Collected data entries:

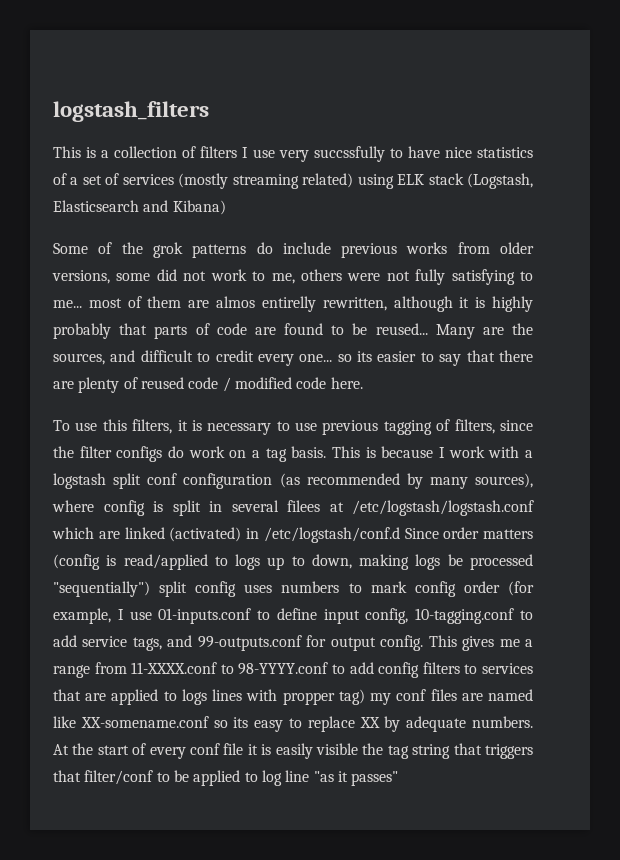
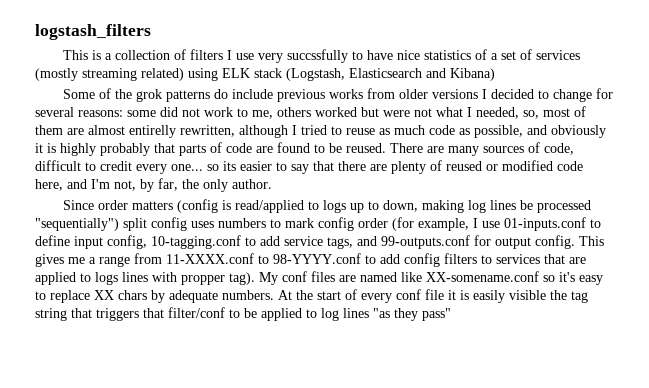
- Some of the grok patterns do include previous works from older versions, some did not work to me, others were not fully satisfying to me... most of them are almos entirelly rewritten, although it is highly probably that parts of code are found to be reused... Many are the sources, and difficult to credit every one... so its easier to say that there are plenty of reused code / modified code here.
- To use this filters, it is necessary to use previous tagging of filters, since the filter configs do work on a tag basis. This is because I work with a logstash split conf configuration (as recommended by many sources), where config is split in several filees at /etc/logstash/logstash.conf which are linked (activated) in /etc/logstash/conf.d Since order matters (config is read/applied to logs up to down, making logs be processed "sequentially") split config uses numbers to mark config order (for example, I use 01-inputs.conf to define input config, 10-tagging.conf to add service tags, and 99-outputs.conf for output config.
+ Some of the grok patterns do include previous works from older versions I decided to change for several reasons: some did not work to me, others worked but were not what I needed, so, most of them are almost entirelly rewritten, although I tried to reuse as much code as possible, and obviously it is highly probably that parts of code are found to be reused. There are many sources of code, difficult to credit every one... so its easier to say that there are plenty of reused or modified code here, and I'm not, by far, the only author.
+ Since order matters (config is read/applied to logs up to down, making log lines be processed "sequentially") split config uses numbers to mark config order (for example, I use 01-inputs.conf to define input config, 10-tagging.conf to add service tags, and 99-outputs.conf for output config.
- This gives me a range from 11-XXXX.conf to 98-YYYY.conf to add config filters to services that are applied to logs lines with propper tag) my conf files are named like XX-somename.conf so its easy to replace XX by adequate numbers.
+ This gives me a range from 11-XXXX.conf to 98-YYYY.conf to add config filters to services that are applied to logs lines with propper tag). My conf files are named like XX-somename.conf so it's easy to replace XX chars by adequate numbers.
- At the start of every conf file it is easily visible the tag string that triggers that filter/conf to be applied to log line "as it passes"
+ At the start of every conf file it is easily visible the tag string that triggers that filter/conf to be applied to log lines "as they pass"

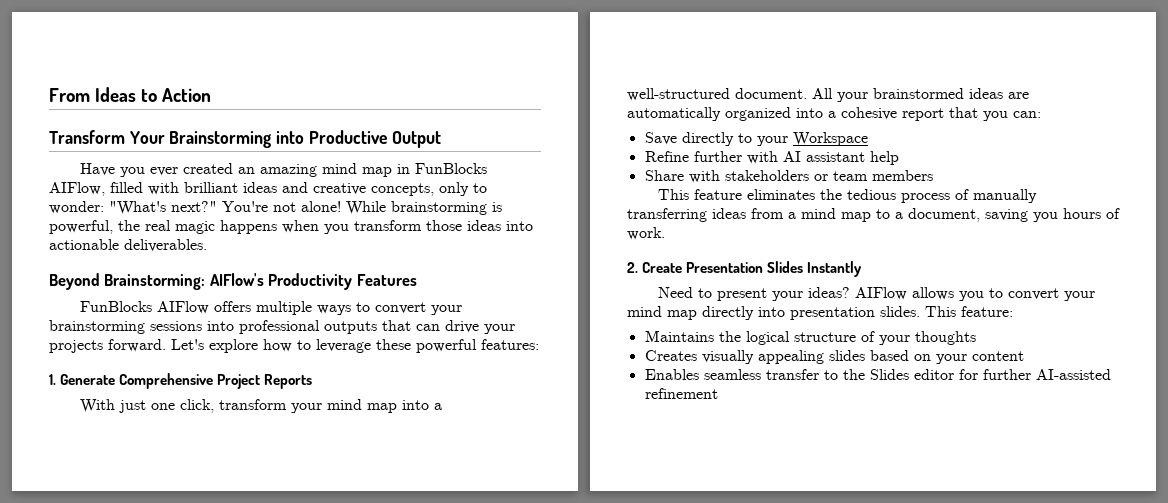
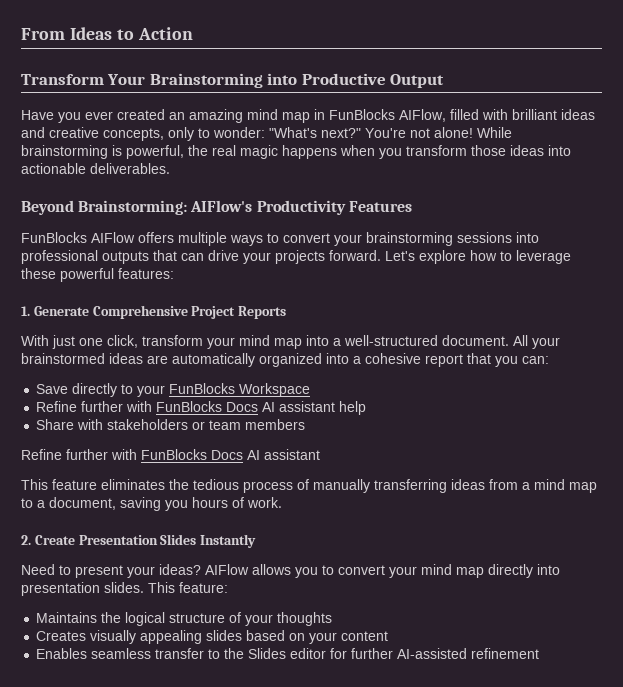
- Save directly to your Workspace
+ Save directly to your FunBlocks Workspace
- Refine further with AI assistant help
+ Refine further with FunBlocks Docs AI assistant help
  Share with stakeholders or team members
+ Refine further with FunBlocks Docs AI assistant

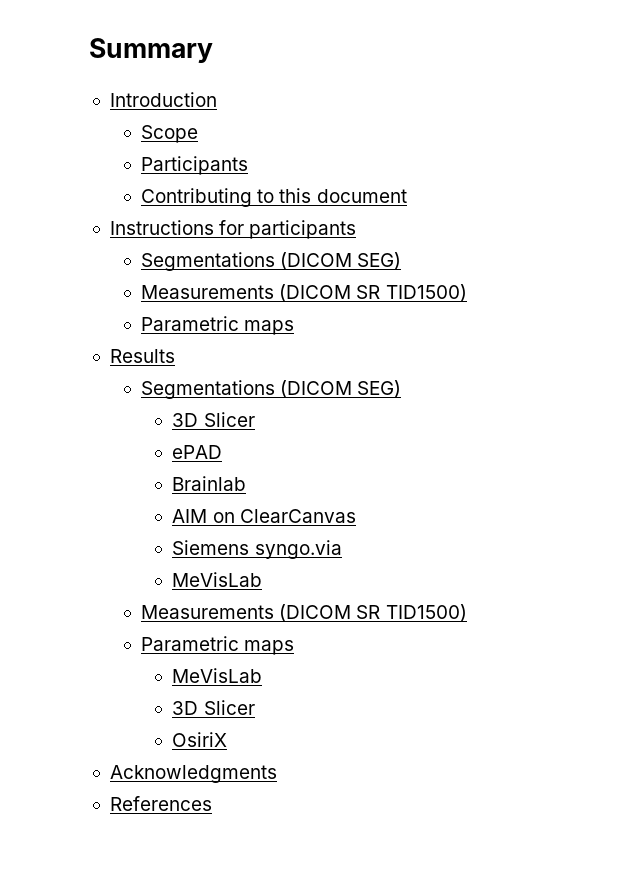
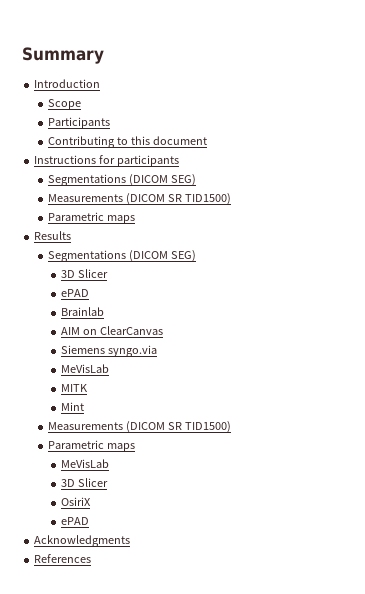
+ MITK
+ Mint
  OsiriX
+ ePAD

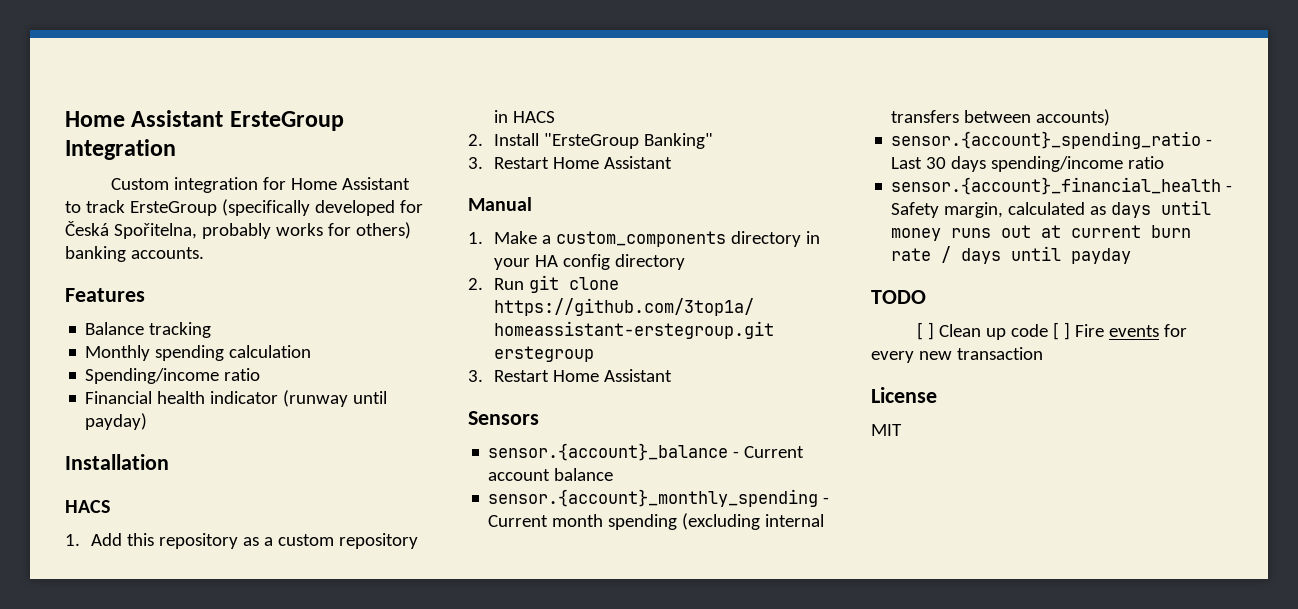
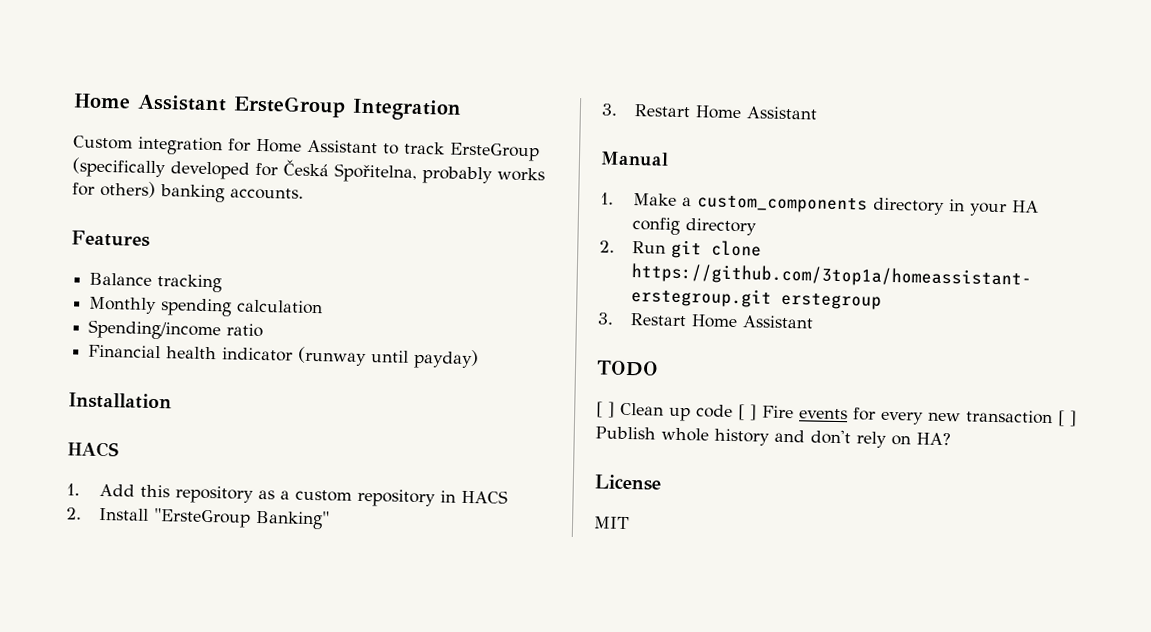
- Sensors
- sensor.{account}_balance - Current account balance
- sensor.{account}_monthly_spending - Current month spending (excluding internal transfers between accounts)
- sensor.{account}_spending_ratio - Last 30 days spending/income ratio
- sensor.{account}_financial_health - Safety margin, calculated as days until money runs out at current burn rate / days until payday
- [ ] Clean up code [ ] Fire events for every new transaction
+ [ ] Clean up code [ ] Fire events for every new transaction [ ] Publish whole history and don't rely on HA?

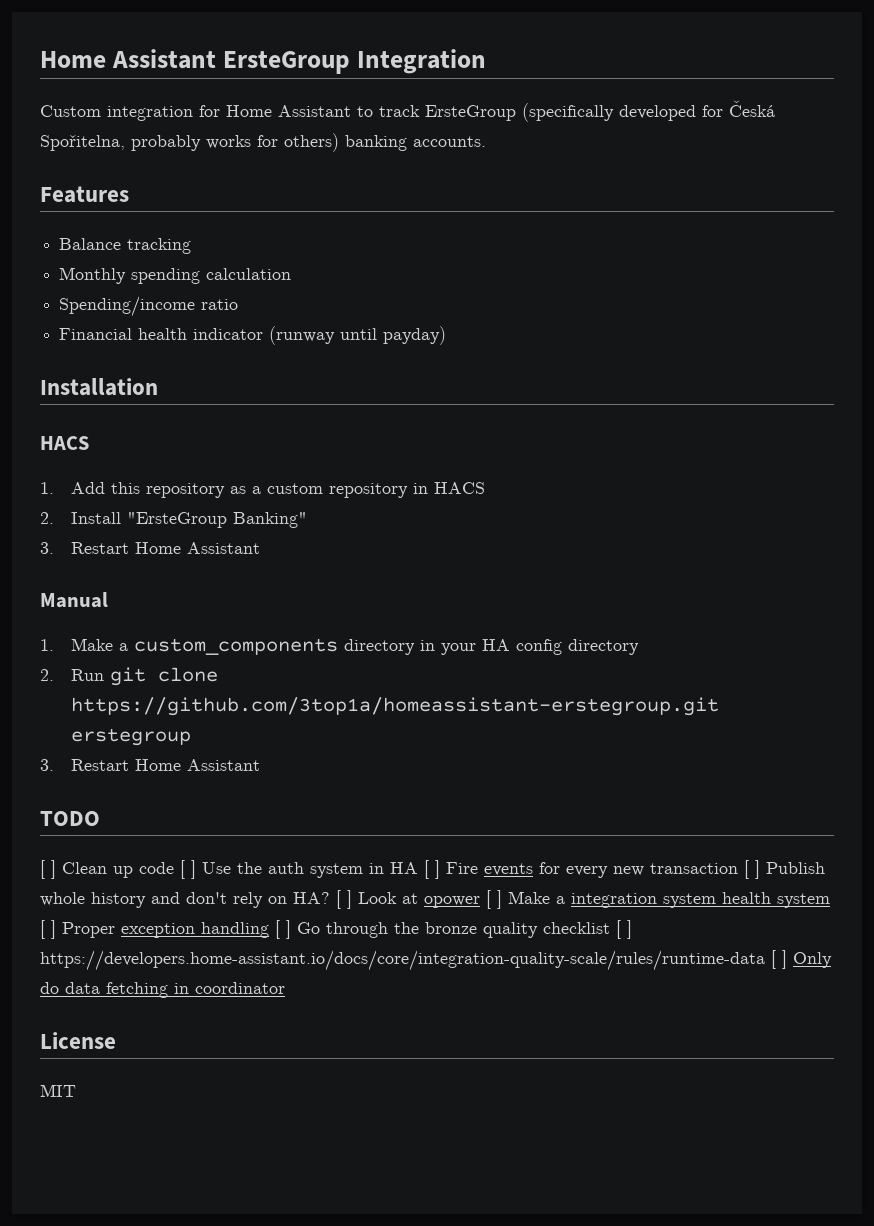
- [ ] Clean up code [ ] Fire events for every new transaction [ ] Publish whole history and don't rely on HA?
+ [ ] Clean up code [ ] Use the auth system in HA [ ] Fire events for every new transaction [ ] Publish whole history and don't rely on HA? [ ] Look at opower [ ] Make a integration system health system [ ] Proper exception handling [ ] Go through the bronze quality checklist [ ] https://developers.home-assistant.io/docs/core/integration-quality-scale/rules/runtime-data [ ] Only do data fetching in coordinator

PROBLEM
Would you transcribe all of the data exactly, apart from its pictures?

EXERCISE OUTPUT
- Some of the grok patterns do include previous works from older versions, some did not work to me, others were not fully satisfying to me... most of them are almos entirelly rewritten, although it is highly probably that parts of code are found to be reused... Many are the sources, and difficult to credit every one... so its easier to say that there are plenty of reused code / modified code here.
- To use this filters, it is necessary to use previous tagging of filters, since the filter configs do work on a tag basis. This is because I work with a logstash split conf configuration (as recommended by many sources), where config is split in several filees at /etc/logstash/logstash.conf which are linked (activated) in /etc/logstash/conf.d Since order matters (config is read/applied to logs up to down, making logs be processed "sequentially") split config uses numbers to mark config order (for example, I use 01-inputs.conf to define input config, 10-tagging.conf to add service tags, and 99-outputs.conf for output config.
+ Some of the grok patterns do include previous works from older versions I decided to change for several reasons: some did not work to me, others worked but were not what I needed, so, most of them are almost entirelly rewritten, although I tried to reuse as much code as possible, and obviously it is highly probably that parts of code are found to be reused. There are many sources of code, difficult to credit every one... so its easier to say that there are plenty of reused or modified code here, and I'm not, by far, the only author.
+ Since order matters (config is read/applied to logs up to down, making log lines be processed "sequentially") split config uses numbers to mark config order (for example, I use 01-inputs.conf to define input config, 10-tagging.conf to add service tags, and 99-outputs.conf for output config.
- This gives me a range from 11-XXXX.conf to 98-YYYY.conf to add config filters to services that are applied to logs lines with propper tag) my conf files are named like XX-somename.conf so its easy to replace XX by adequate numbers.
+ This gives me a range from 11-XXXX.conf to 98-YYYY.conf to add config filters to services that are applied to logs lines with propper tag). My conf files are named like XX-somename.conf so it's easy to replace XX chars by adequate numbers.
- At the start of every conf file it is easily visible the tag string that triggers that filter/conf to be applied to log line "as it passes"
+ At the start of every conf file it is easily visible the tag string that triggers that filter/conf to be applied to log lines "as they pass"

- Save directly to your Workspace
+ Save directly to your FunBlocks Workspace
- Refine further with AI assistant help
+ Refine further with FunBlocks Docs AI assistant help
  Share with stakeholders or team members
+ Refine further with FunBlocks Docs AI assistant

+ MITK
+ Mint
  OsiriX
+ ePAD

- Sensors
- sensor.{account}_balance - Current account balance
- sensor.{account}_monthly_spending - Current month spending (excluding internal transfers between accounts)
- sensor.{account}_spending_ratio - Last 30 days spending/income ratio
- sensor.{account}_financial_health - Safety margin, calculated as days until money runs out at current burn rate / days until payday
- [ ] Clean up code [ ] Fire events for every new transaction
+ [ ] Clean up code [ ] Fire events for every new transaction [ ] Publish whole history and don't rely on HA?

- [ ] Clean up code [ ] Fire events for every new transaction [ ] Publish whole history and don't rely on HA?
+ [ ] Clean up code [ ] Use the auth system in HA [ ] Fire events for every new transaction [ ] Publish whole history and don't rely on HA? [ ] Look at opower [ ] Make a integration system health system [ ] Proper exception handling [ ] Go through the bronze quality checklist [ ] https://developers.home-assistant.io/docs/core/integration-quality-scale/rules/runtime-data [ ] Only do data fetching in coordinator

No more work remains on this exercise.